At Purī, when He entered the temple of Jagannātha, He became at once saturated with transcendental ecstasy and fell down on the floor of the temple unconscious. The custodians of the temple could not understand the transcendental feats of the Lord, but there was a great learned paṇḍita named Sārvabhauma Bhaṭṭācārya, who was present, and he could understand that the Lord's losing His consciousness upon entering the Jagannātha temple was not an ordinary thing. Sārvabhauma Bhaṭṭācārya, who was the chief appointed paṇḍita in the court of the King of Orissa, Mahārāja Pratāparudra, was attracted by the youthful luster of Lord Śrī Caitanya Mahāprabhu and could understand that such a transcendental trance was only rarely exhibited and only then by the topmost devotees who are already on the transcendental plane in complete forgetfulness of material existence.
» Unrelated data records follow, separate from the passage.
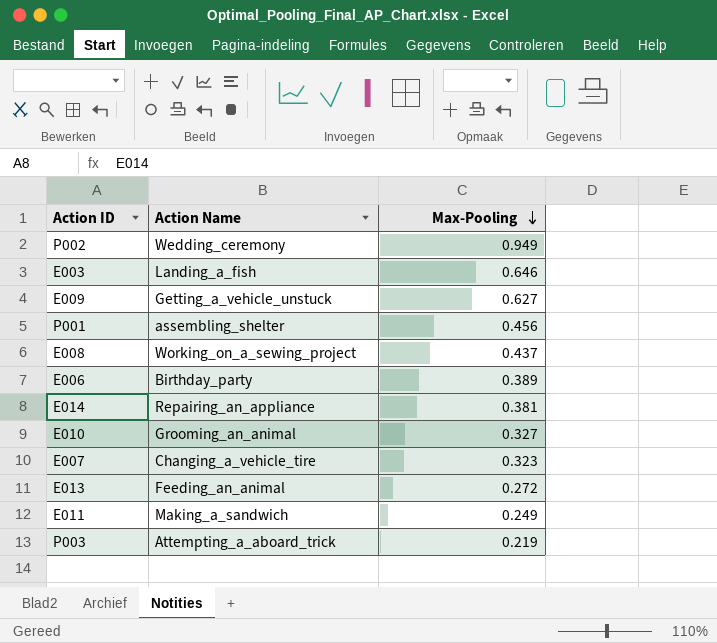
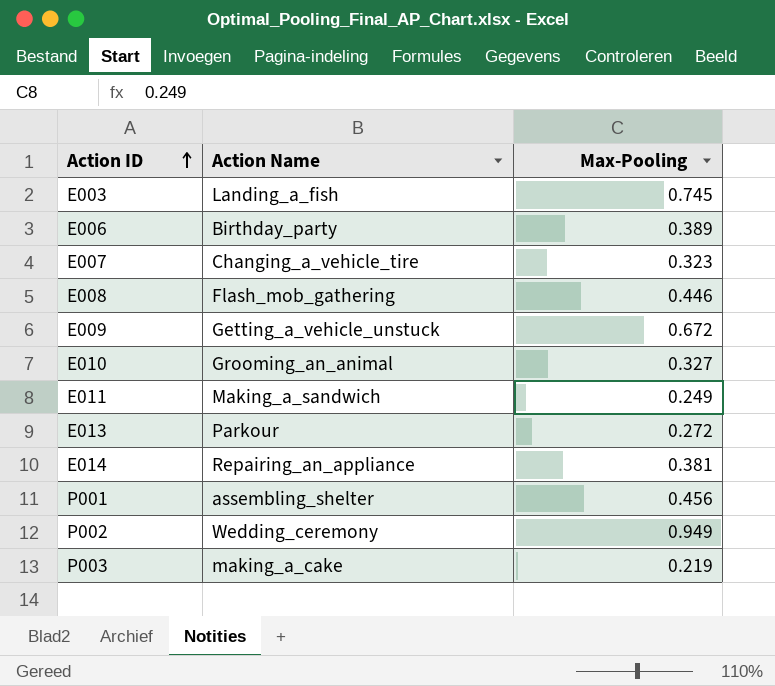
row order: Max-Pooling descending -> Action ID ascending
E003 | Max-Pooling: 0.646 -> 0.745
E008 | Action Name: Working_on_a_sewing_project -> Flash_mob_gathering
E008 | Max-Pooling: 0.437 -> 0.446
E009 | Max-Pooling: 0.627 -> 0.672
E013 | Action Name: Feeding_an_animal -> Parkour
P003 | Action Name: Attempting_a_aboard_trick -> making_a_cake

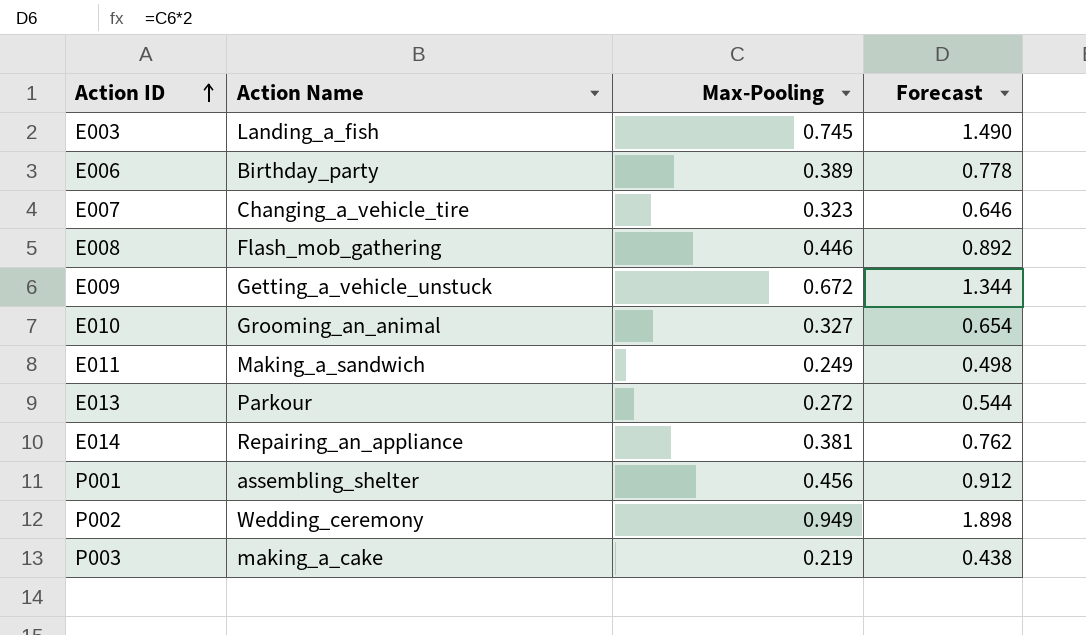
column Forecast | formula: none -> [Max-Pooling] * 2

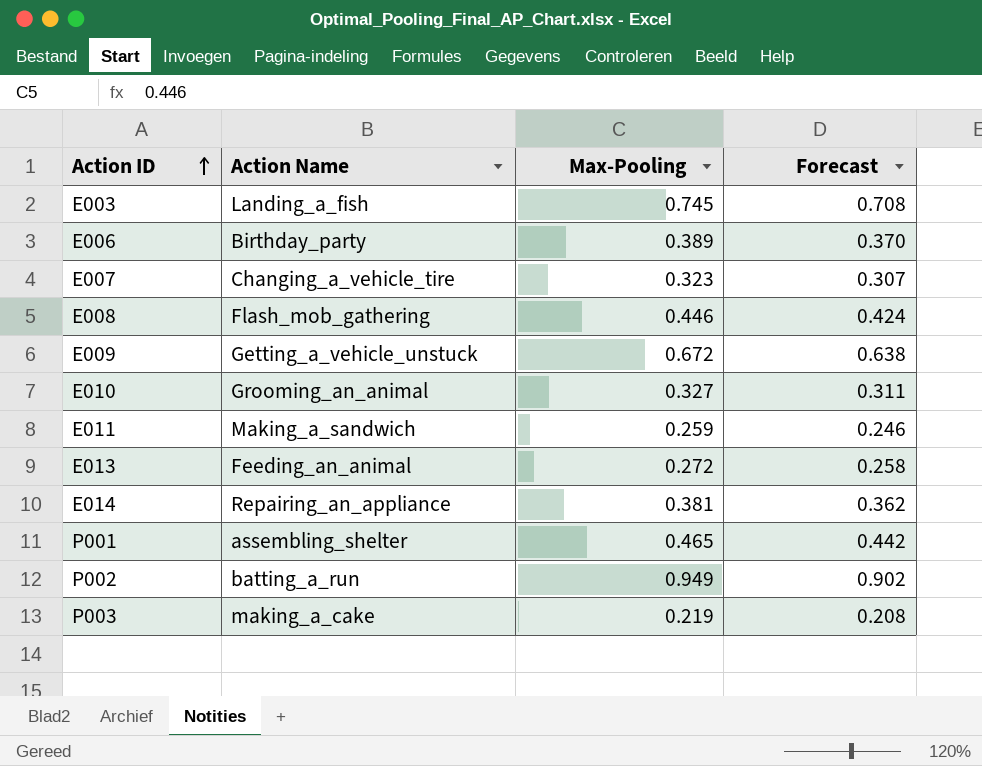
column Forecast | formula: [Max-Pooling] * 2 -> [Max-Pooling] * 0.95
E011 | Max-Pooling: 0.249 -> 0.259
E013 | Action Name: Parkour -> Feeding_an_animal
P001 | Max-Pooling: 0.456 -> 0.465
P002 | Action Name: Wedding_ceremony -> batting_a_run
Only a liberated soul could show such a transcendental feat, and the Bhaṭṭācārya, who was vastly learned, could understand this in the light of the transcendental literature with which he was familiar. He therefore asked the custodians of the temple not to disturb the unknown sannyāsī. He asked them to take the Lord to his home so He could be further observed in His unconscious state. The Lord was at once carried to the home of Sārvabhauma Bhaṭṭācārya, who at that time had sufficient power of authority due to his being the sabhā-paṇḍita, or the state dean of faculty in Sanskrit literatures. The learned paṇḍita wanted to scrutinizingly test the transcendental feats of Lord Caitanya because often unscrupulous devotees imitate physical feats in order to flaunt transcendental achievements just to attract innocent people and take advantage of them. A learned scholar like the Bhaṭṭācārya can detect such imposters, and when he finds them out he at once rejects them.